Saint Worship - Part 12
I have defended the invocation and intercession of the saints on the principle of mediation – the fact that God made His creatures media in developing and perfecting His works, i.e., in effecting their return to Him as their final cause, last end, or supreme beatitude. Does not this imply that the saints are mediators contrary to the assertion of Saint Paul: "There is one God; and one mediator of God and men, the man Christ Jesus"?
Strictly speaking, there is but one only mediator, the MAN Christ Jesus; I neither overlook nor contradict this fact. And yet there is a sense in which the saints do really share in the glory of the mediatorial kingdom, although they mediate only in Christ, and by virtue of their oneness with Him.

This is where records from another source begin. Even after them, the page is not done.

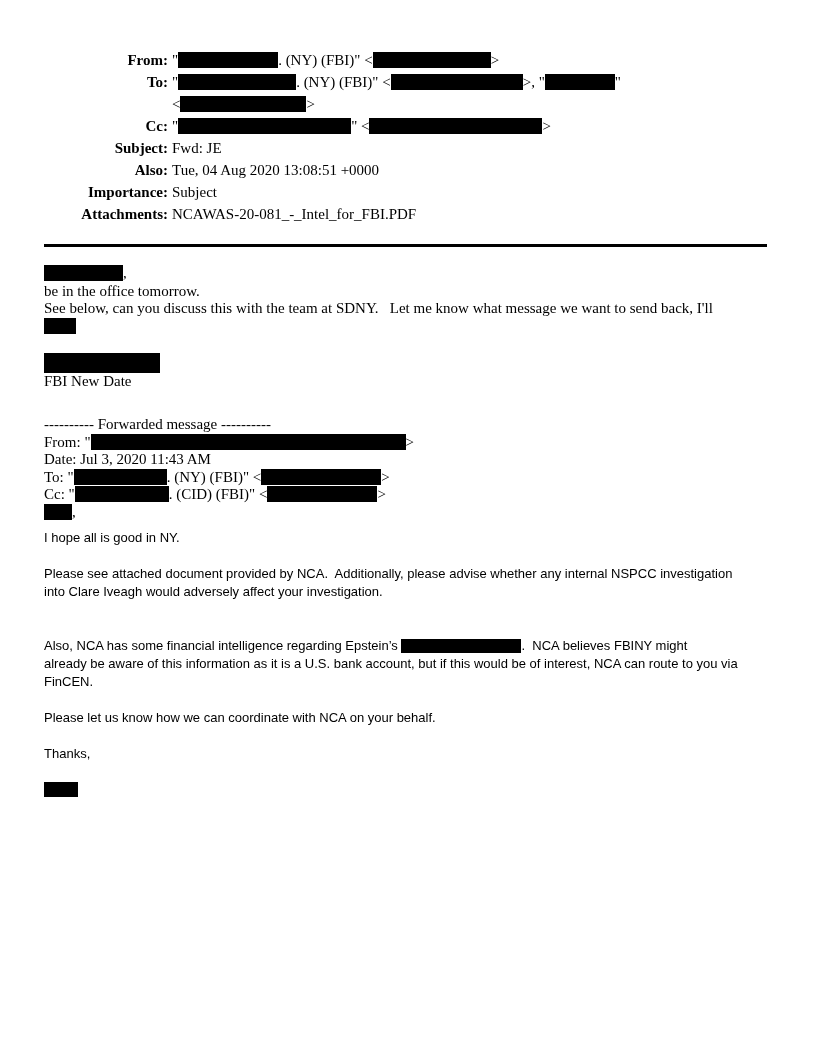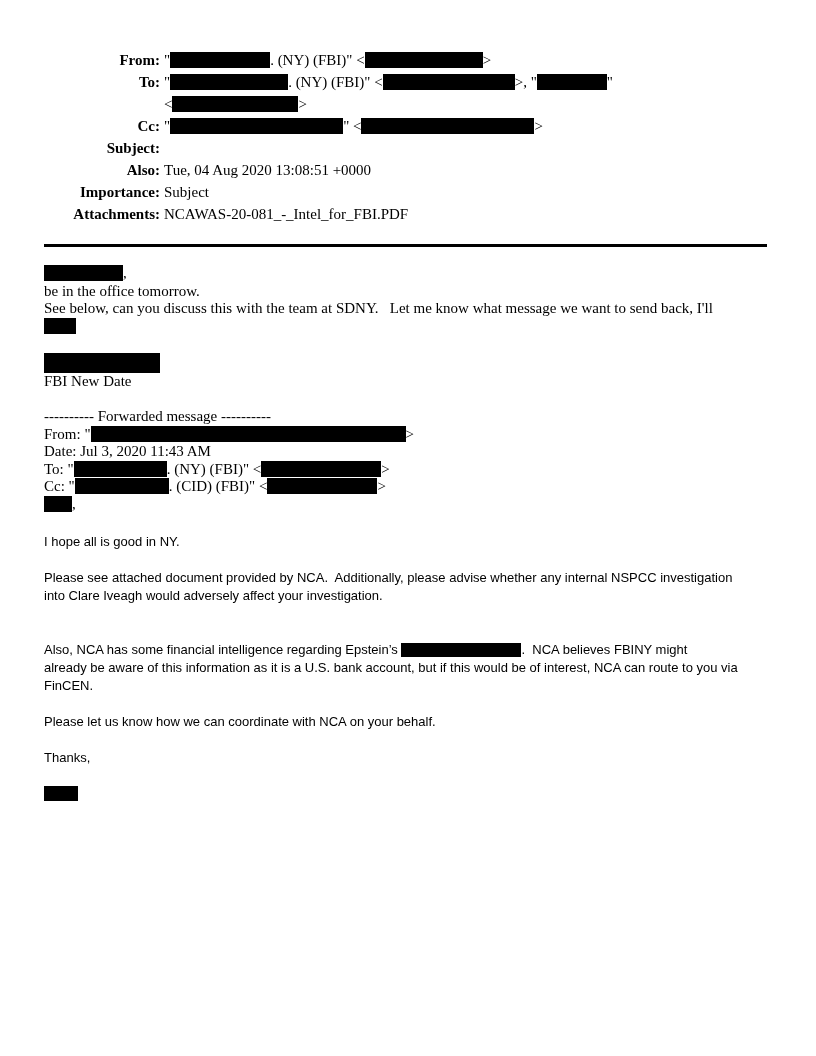"From:" .hdr { padding: 49px 44px 0 0 -> 49px 44px 0 8px }
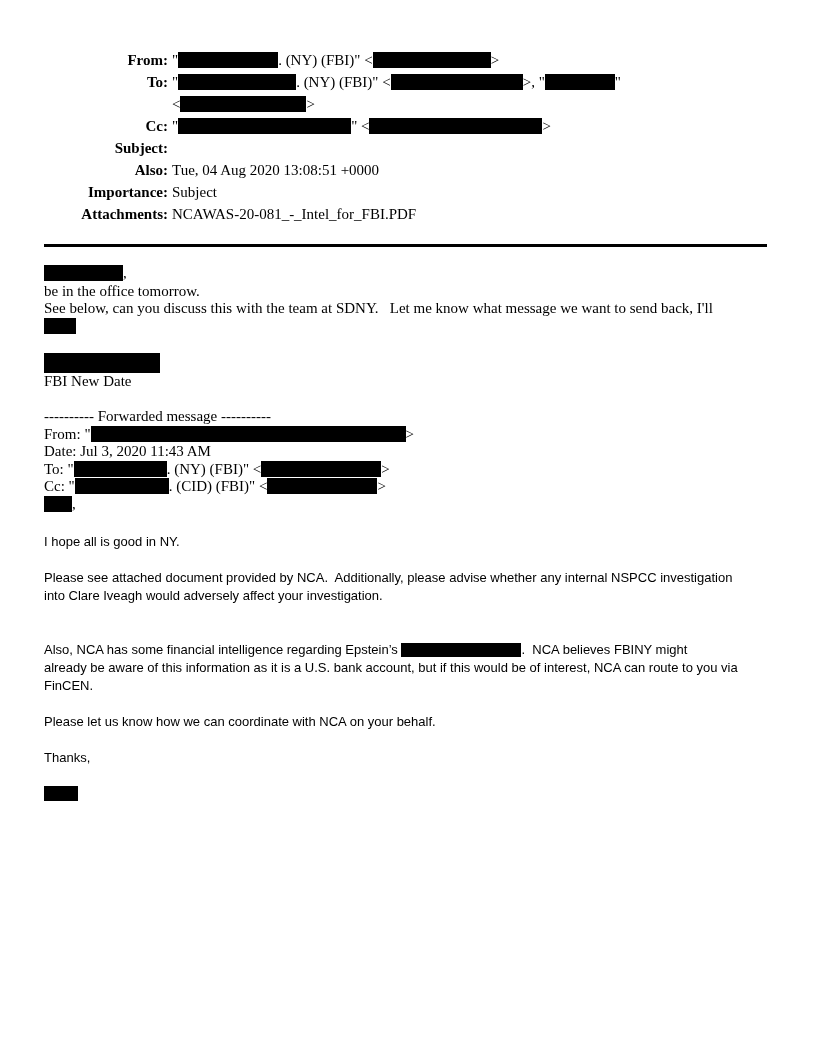"Fwd: JE" div.hval { html: none -> <div> <div><span>Fwd: JE</span></div> </div> }
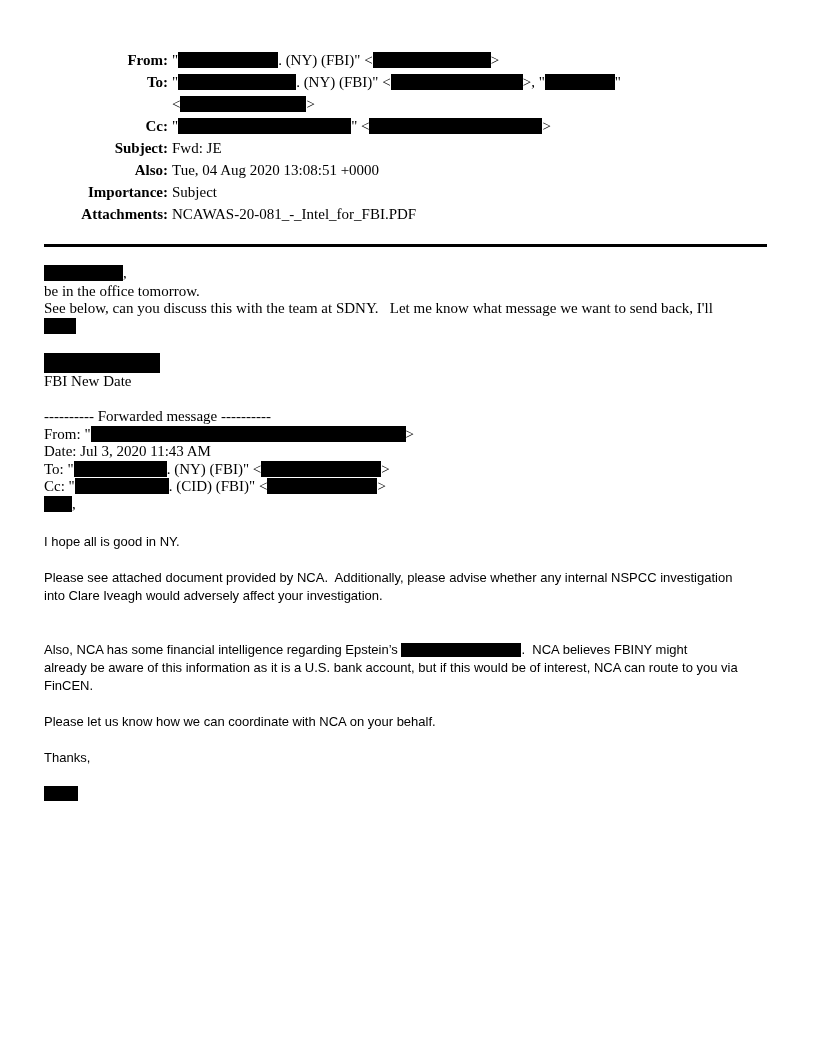"---------- Forwarded message ----------" #forward { margin-top: none -> 8px }
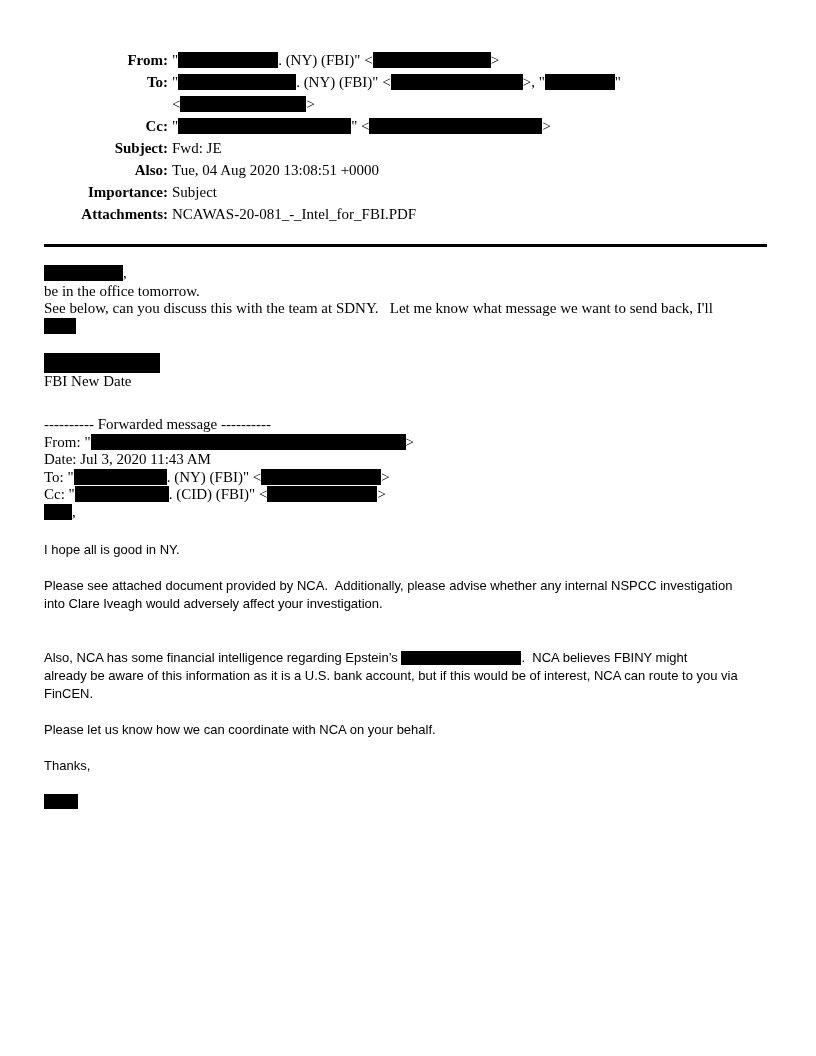"I hope all is good" #message2 { margin-top: 20px -> 8px }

We have seen, as our faith teaches, that God is Trinity. It is essential to the conception of God, as self-sufficing and self-existent Being, being in its actuality and its plenitude, that He should contain in Himself, in His essence, His own principle, medium, end – that is, should be indivisibly Trine. These three relations in the divine essence our faith calls Father, Son, and Holy Ghost. [To recall what has already been said:] In creating the world the whole Trinity concurs, but the several Persons according to their respective relations to one another in the divine essence – the Father as principle, the Son or Word is medium, and the Holy Ghost as end, or consummation. In the second order, the return of existences to God as their last end, which is in some sense a new creation, and which Our Lord Himself calls the regeneration, the three Persons of the Trinity alike concur, for God is one, and the distinction of Persons in no sense impairs the unity of His Being; but they concur in diverse respects, as in the first order – the Father as principle, the Son as medium, and the Holy Ghost as end or consummation of the new creation.
But there is a remarkable difference between the first order, or procession, by way of creation, of existences from God as first cause, and the second order, or return of existences, by way of regeneration, to God as last end, final cause, beatitude, supreme good. In the first order the Son is the medium in His divinity alone, as the eternal Word Who was in the beginning, Who was with God, and Who is God; but in the second order He is the medium in His humanity, as the Word made Flesh, as God become man. There is one God, and there is one mediator of God and men, the MAN Christ Jesus. So that in the return of existences, in the regeneration, the creature is raised by the hypostatic union to the dignity of being the medium of its own redemption, regeneration, and final glorification.
In creation God acts solely in His divinity, for creatures do not and cannot co-operate in their own production from nothing. God alone, in his own inherent, essential, and eternal divinity creates; but in regeneration, which presupposes creation, the creature is united hypostatically to the Word, and co-operates with the divinity, and shares in the glory of [its] own completion and return to God. This is the mystery of godliness, of the Word manifested in the Flesh, which fills the angels with wonder and awe, and makes men tremble before the exalted destiny of their race and the glory and honor with which God, in His infinite love and infinite wisdom, crowns His creature man. In the regeneration man is on the side of God, co-operates with Him, and shares in His honor and glory . what more can even the infinite God Himself do? And well may it be said that the Incarnation raises the creative act to its highest possible power, for in it the Creator makes the creature one with Himself.
The Incarnation is the assumption by the Word of human nature to be really, truly, [hypostatically] the nature of God. The hypostatic union, or the union of the divine and the human, is by the creative act of God alone, in which, as I have said, the whole Trinity concurs, as in every creative act of God – and in it the creature has no agency, in no sense co-operates, for it is God Who assumes man, not man who assumes God. This act of union completes the first order, and inaugurates the second. But in this second order, inaugurated or founded by the Incarnation, the creature enters integrally into the mediator, and is active and co-operative in the work of mediation (as follows necessarily from the condemnation of the Monophysites and Monothelites, who absorbed the human in the divine). The mediator of God and men is the MAN Christ Jesus, the creature hypostatically united to the Creator.
The MAN Christ Jesus holds the same relation to the regenerated humanity that Adam holds to generated humanity, and hence the apostle calls Him the "second Adam." He is the father of the human race in the order of regeneration, as Adam was in the order of generation. As no one can be a man, or pertain to the human race in the order of generation, unless born of Adam, so no one can be a man in the order of regeneration, or, what is the same thing, the order of grace, unless born again of Christ, and made a new creature in Him. The birth from Adam is by natural generation and is therefore called natural birth, and the order of generation is commonly called the natural order, or simply nature. The birth from Christ, or the new birth in Him by the Holy Ghost, is spiritual, and by the election of grace; but it is as really a birth as natural birth, and as necessary in the order of return to God as is the natural birth in the order of the procession from God. And therefore, says Our Lord to Nicodemus, "Unless a man be born again, he cannot see the kingdom of God" – cannot enter into the order of regeneration, far less attain to God as his last end, as the fulfillment of his destiny, or his supreme beatitude.